It is confidently believed that the quantity of iron which can be
procured by this plan vigorously executed would very greatly exceed
the calculations of the most sanguine. Some imperfect conception of
it will be found by any experienced farmer or housekeeper who will
consider how many broken or worn-out plows, plow-points, hoes,
spades, axes, and other farming implements, and how many broken
stoves, household and kitchen utensils he has seen lying useless and
encumbering his premises, because hitherto their market value as old
iron did not compensate for the labor and trouble of collecting and
transporting them to market, though now worth to the Government not
less than $5 for every 100 pounds.

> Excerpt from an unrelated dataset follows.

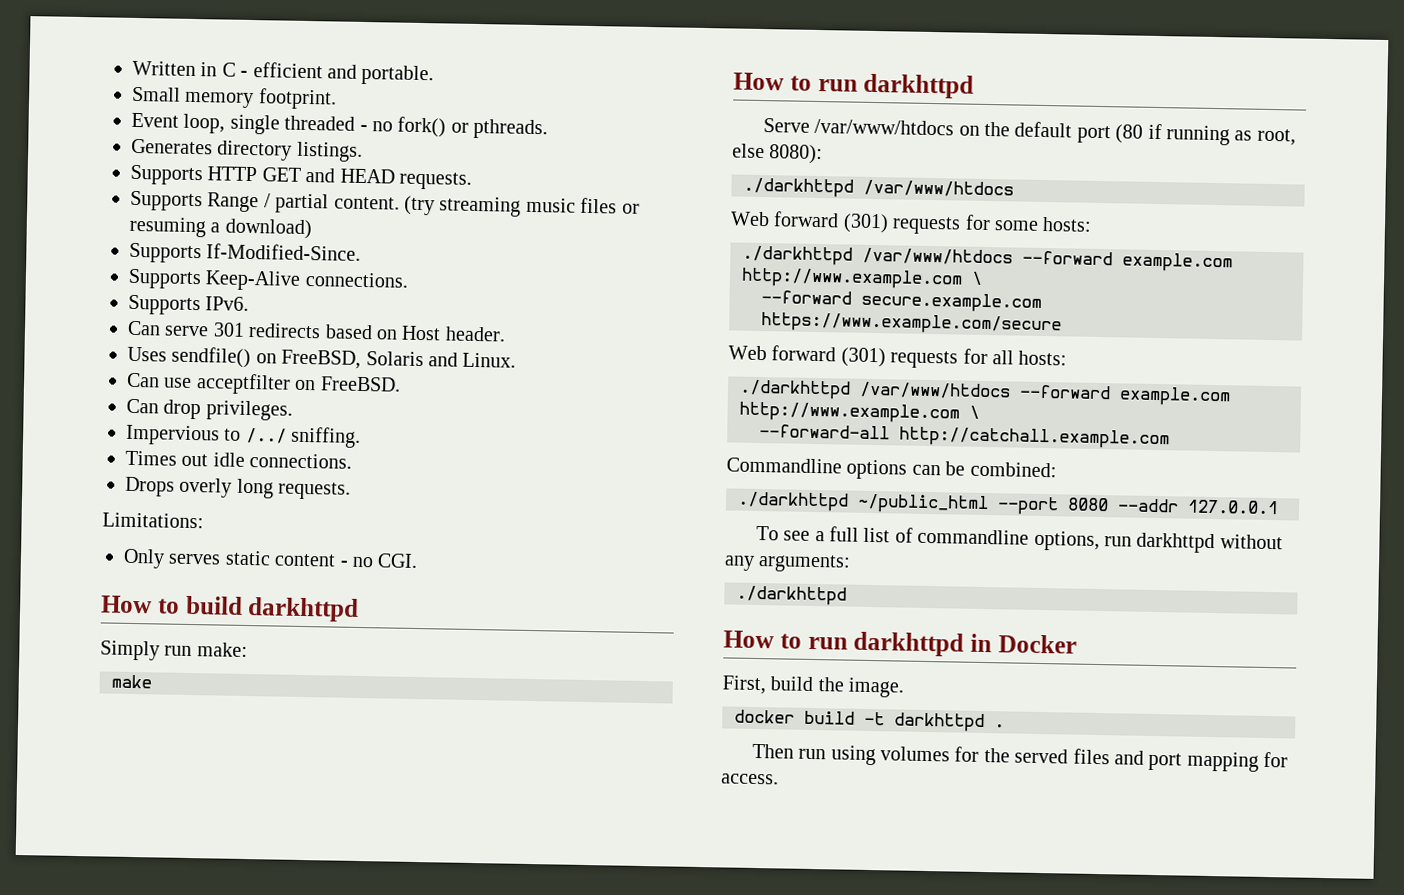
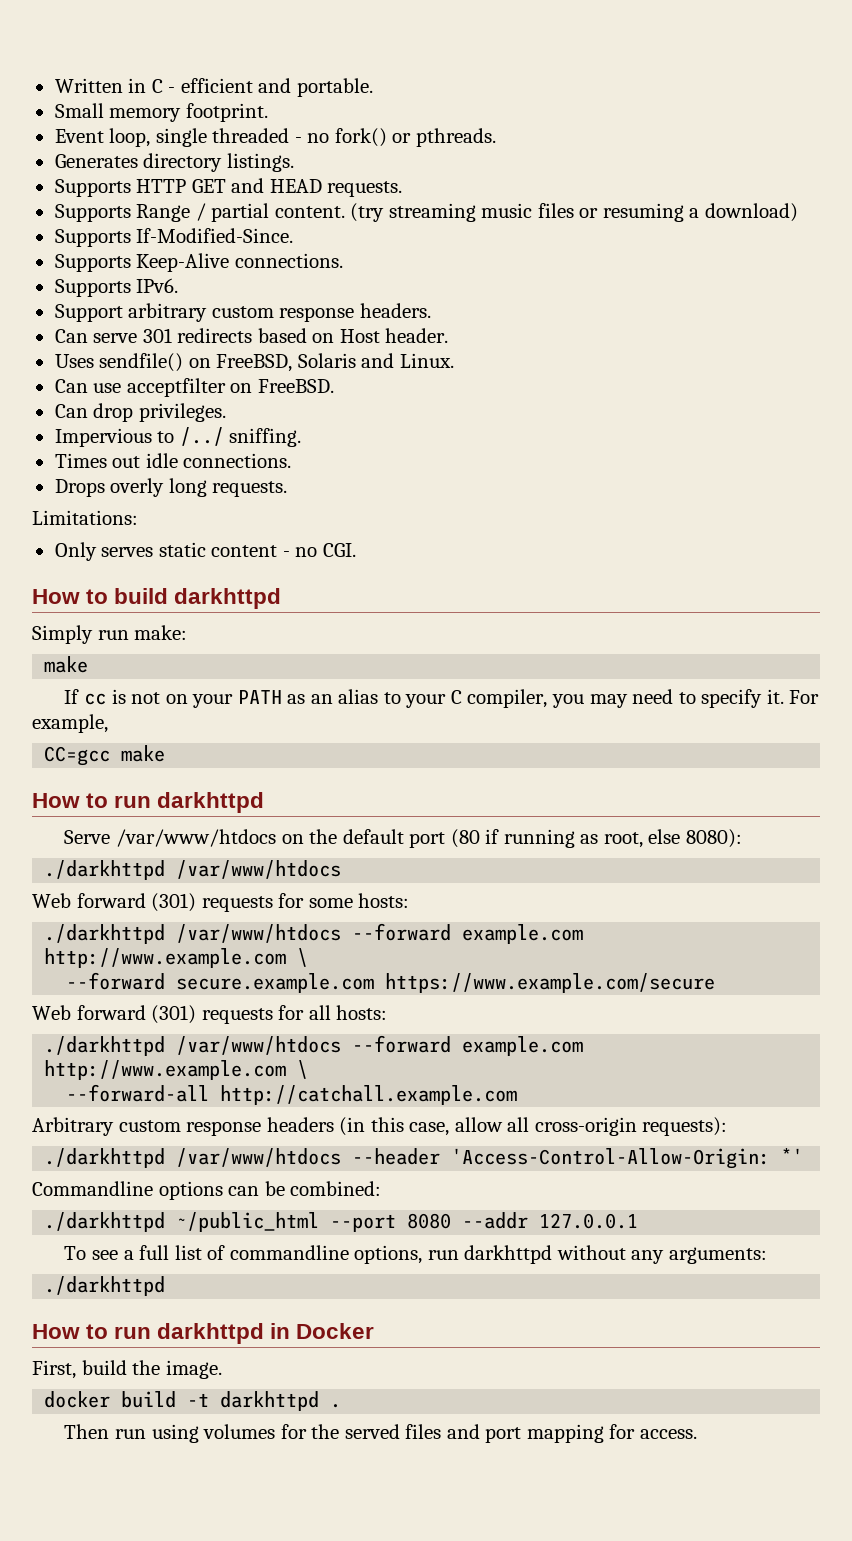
(250, 303) none -> [54,303,431,322] // Support arbitrary custom response headers.
(152, 681) none -> [64,689,820,708] [32,714,108,733] [44,745,166,766] // If cc is not on your PATH as an alias to your C compiler, you may need to specify it. For example, // CC=gcc make
(1170, 438) none -> [32,1117,728,1136] [44,1148,804,1169] // Arbitrary custom response headers (in this case, allow all cross-origin requests): // ./darkhttpd /var/www/htdocs --header 'Access-Control-Allow-Origin: *'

Into none of these enterprises
will individuals engage with the contingency before them of losing
heavily on an investment of capital made at the existing exorbitant
prices for all labor and material, and of being at once deprived of
a market for their work on the raising of the blockade by the
competition of imported rails. The establishment and working of
these rolling-mills is an obvious necessity to the success of our
armies, as essential to the maintenance -- in some cases for even
the ensuing year--of many important railroads. And yet it is the
most difficult problem we have now to solve. Could a sufficient
number of railroad companies even now be induced at once to give a
valid legal obligation to individuals or corporations engaging in
this work that all the rails needed for their roads for a number of
years (say even five) shall be purchased from those undertaking
their manufacture now in the Confederate States at prices bearing a
stipulated ratio (say two to one) to the market price of pig-iron or
of old rails prevailing at the date of each purchase, it is possible
that capitalists might be found willing to embark in these
manufactures.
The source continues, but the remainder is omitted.